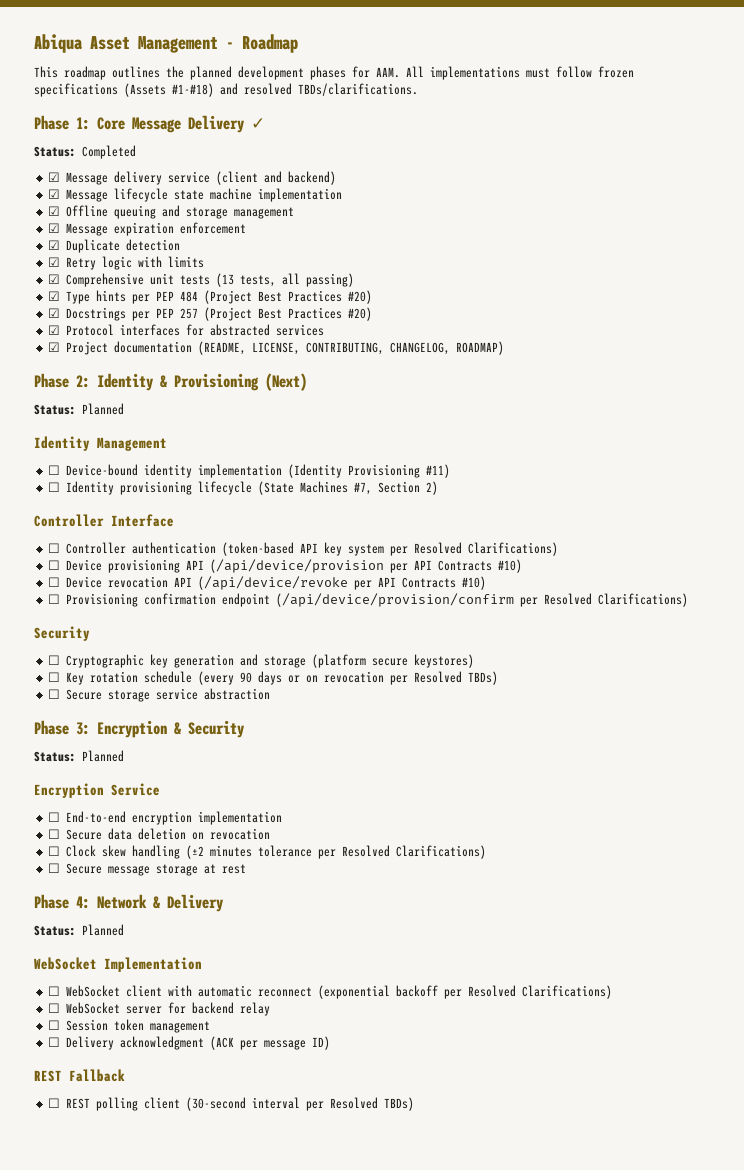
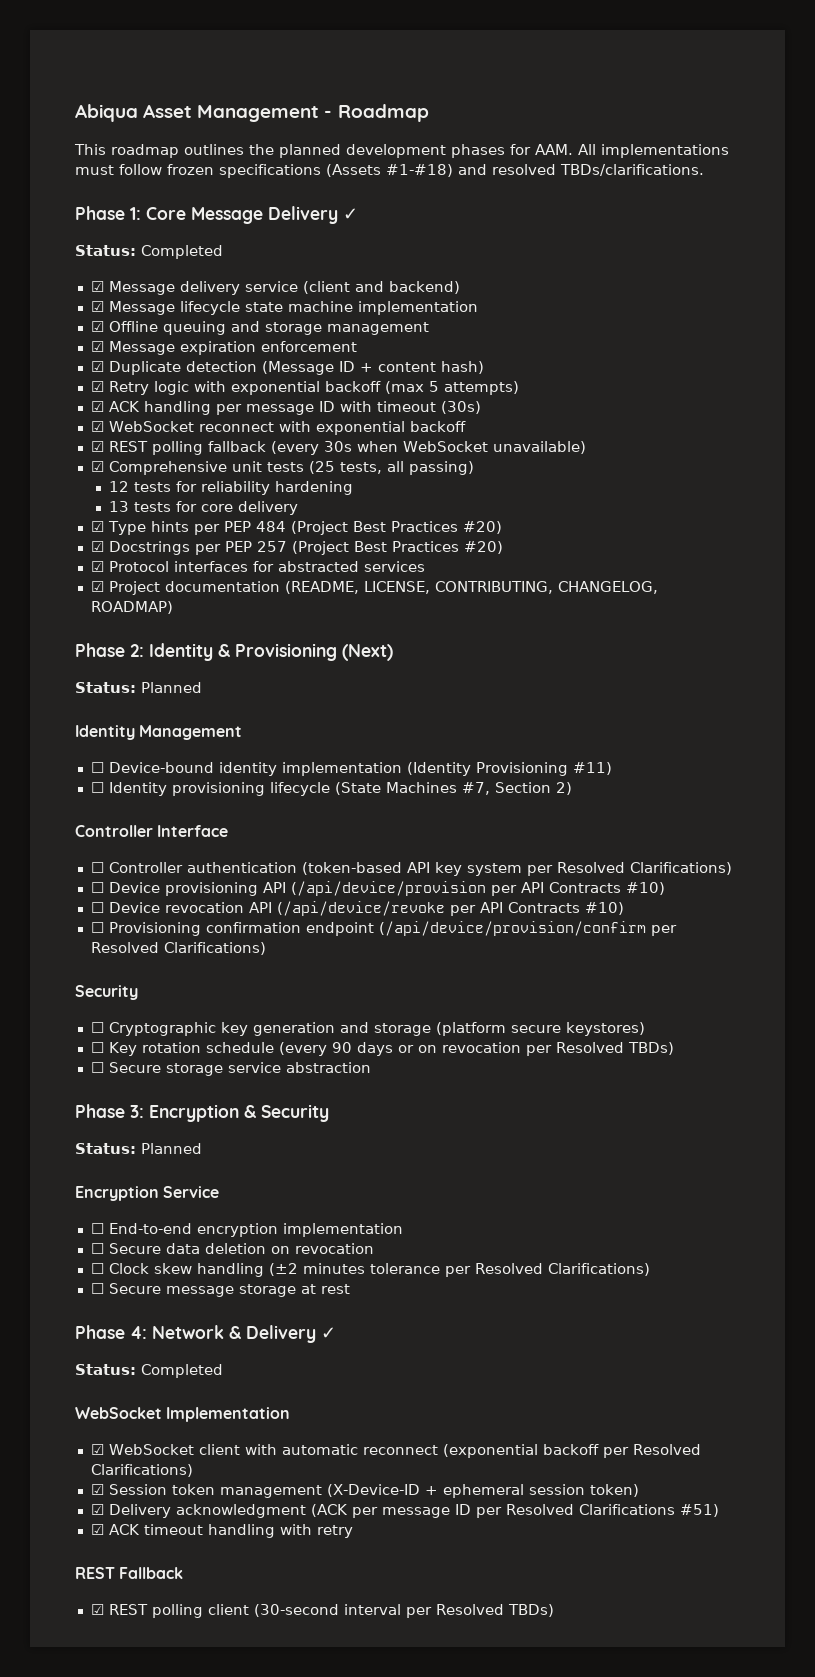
- ☑ Duplicate detection
+ ☑ Duplicate detection (Message ID + content hash)
- ☑ Retry logic with limits
+ ☑ Retry logic with exponential backoff (max 5 attempts)
+ ☑ ACK handling per message ID with timeout (30s)
+ ☑ WebSocket reconnect with exponential backoff
+ ☑ REST polling fallback (every 30s when WebSocket unavailable)
- ☑ Comprehensive unit tests (13 tests, all passing)
+ ☑ Comprehensive unit tests (25 tests, all passing)
+ 12 tests for reliability hardening
+ 13 tests for core delivery
- Phase 4: Network & Delivery
- Status: Planned
+ Phase 4: Network & Delivery ✓
+ Status: Completed
- ☐ WebSocket client with automatic reconnect (exponential backoff per Resolved Clarifications)
+ ☑ WebSocket client with automatic reconnect (exponential backoff per Resolved Clarifications)
- ☐ WebSocket server for backend relay
- ☐ Session token management
- ☐ Delivery acknowledgment (ACK per message ID)
+ ☑ Session token management (X-Device-ID + ephemeral session token)
+ ☑ Delivery acknowledgment (ACK per message ID per Resolved Clarifications #51)
+ ☑ ACK timeout handling with retry
- ☐ REST polling client (30-second interval per Resolved TBDs)
+ ☑ REST polling client (30-second interval per Resolved TBDs)

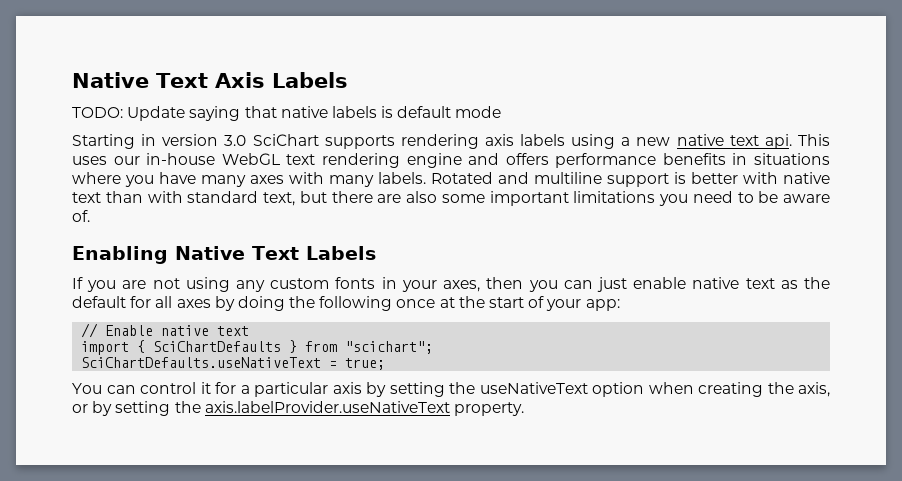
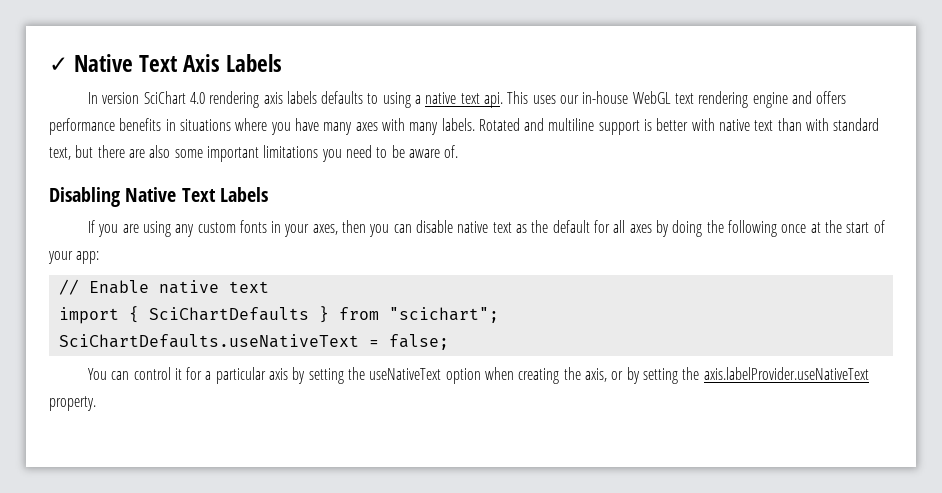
- Native Text Axis Labels
+ ✓ Native Text Axis Labels
- TODO: Update saying that native labels is default mode
- Starting in version 3.0 SciChart supports rendering axis labels using a new native text api.
+ In version SciChart 4.0 rendering axis labels defaults to using a native text api.
- Enabling Native Text Labels
+ Disabling Native Text Labels
- If you are not using any custom fonts in your axes, then you can just enable native text as the default for all axes by doing the following once at the start of your app:
+ If you are using any custom fonts in your axes, then you can disable native text as the default for all axes by doing the following once at the start of your app:
- SciChartDefaults.useNativeText = true;
+ SciChartDefaults.useNativeText = false;

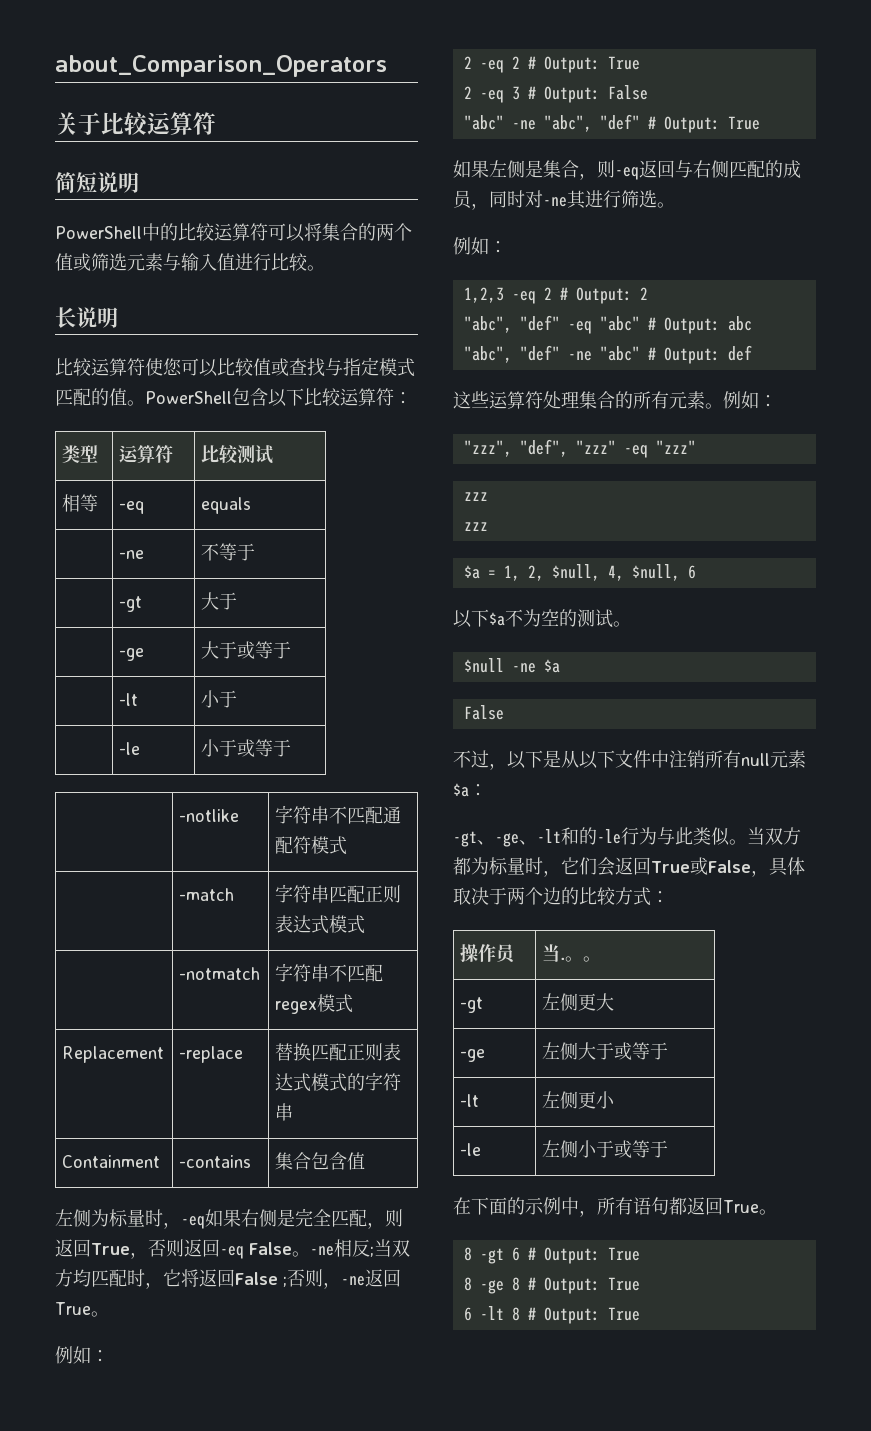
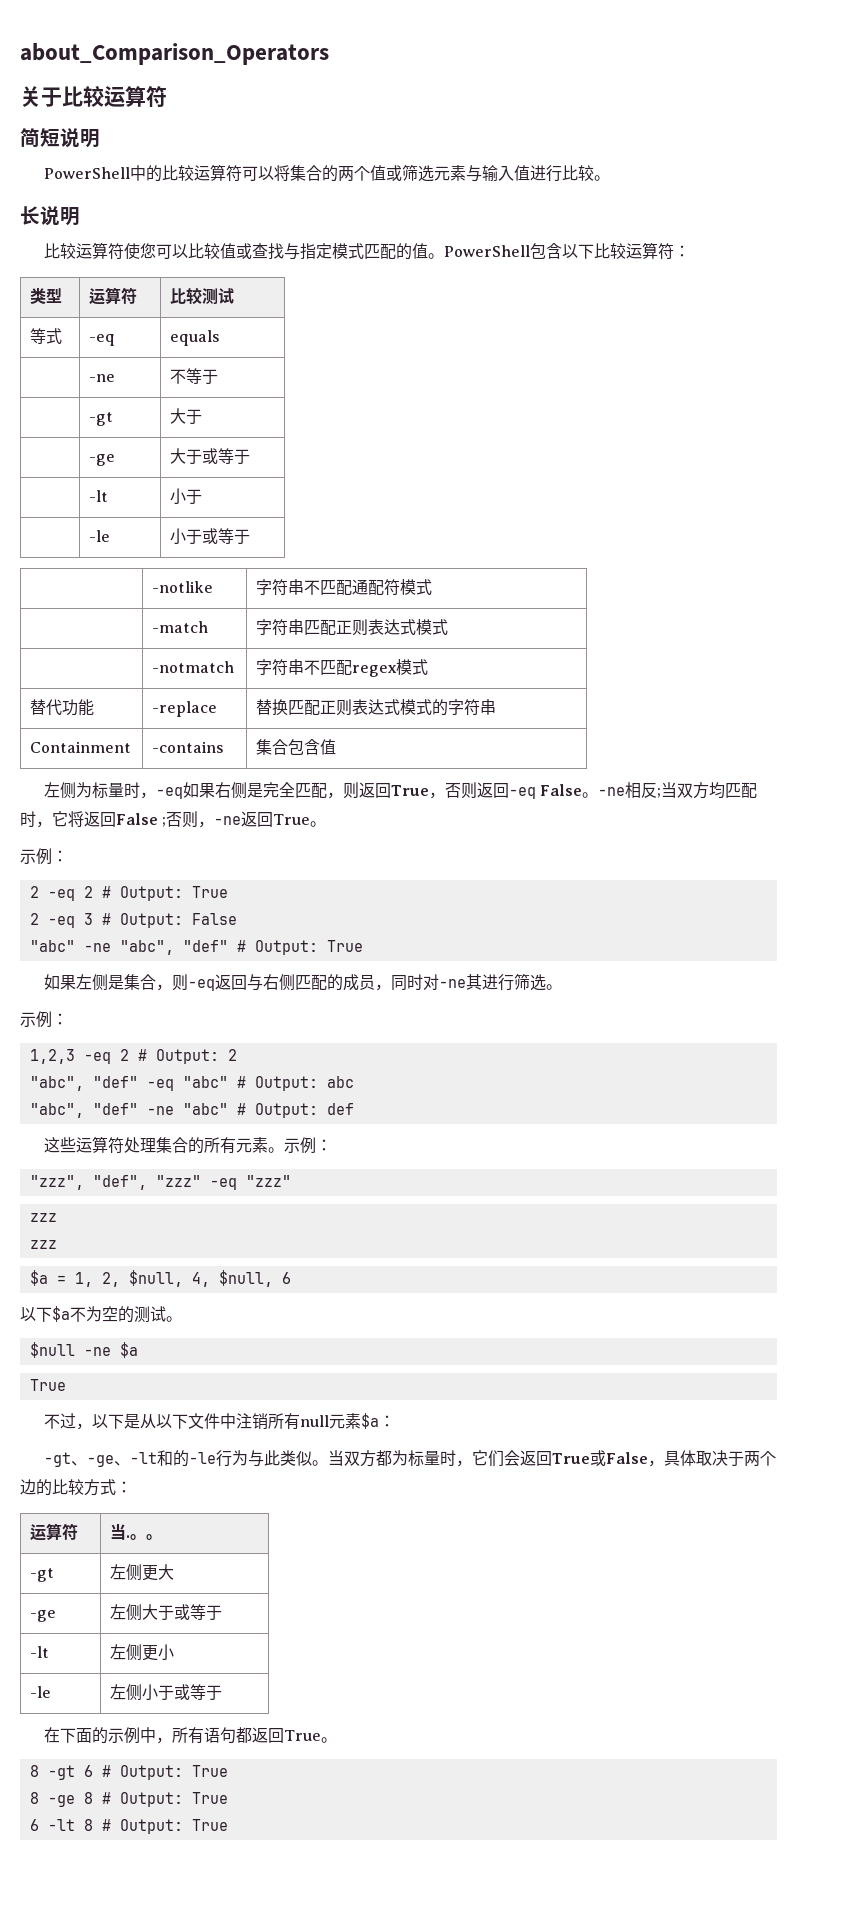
- 相等 | -eq | equals
+ 等式 | -eq | equals
- Replacement | -replace | 替换匹配正则表达式模式的字符串
+ 替代功能 | -replace | 替换匹配正则表达式模式的字符串
  -ne相反;当双方均匹配时，它将返回False ;否则，-ne返回True。
- 例如：
+ 示例：
  如果左侧是集合，则-eq返回与右侧匹配的成员，同时对-ne其进行筛选。
- 例如：
+ 示例：
- 这些运算符处理集合的所有元素。例如：
+ 这些运算符处理集合的所有元素。示例：
  $null -ne $a
- False
+ True
- 操作员 | 当.。。
+ 运算符 | 当.。。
####################
_WORK ORDER_.
Scan the listing for the string "SciChartDefaults". Copy each line that has it.

_TASK RESPONSE_.
- SciChartDefaults.useNativeText = true;
+ SciChartDefaults.useNativeText = false;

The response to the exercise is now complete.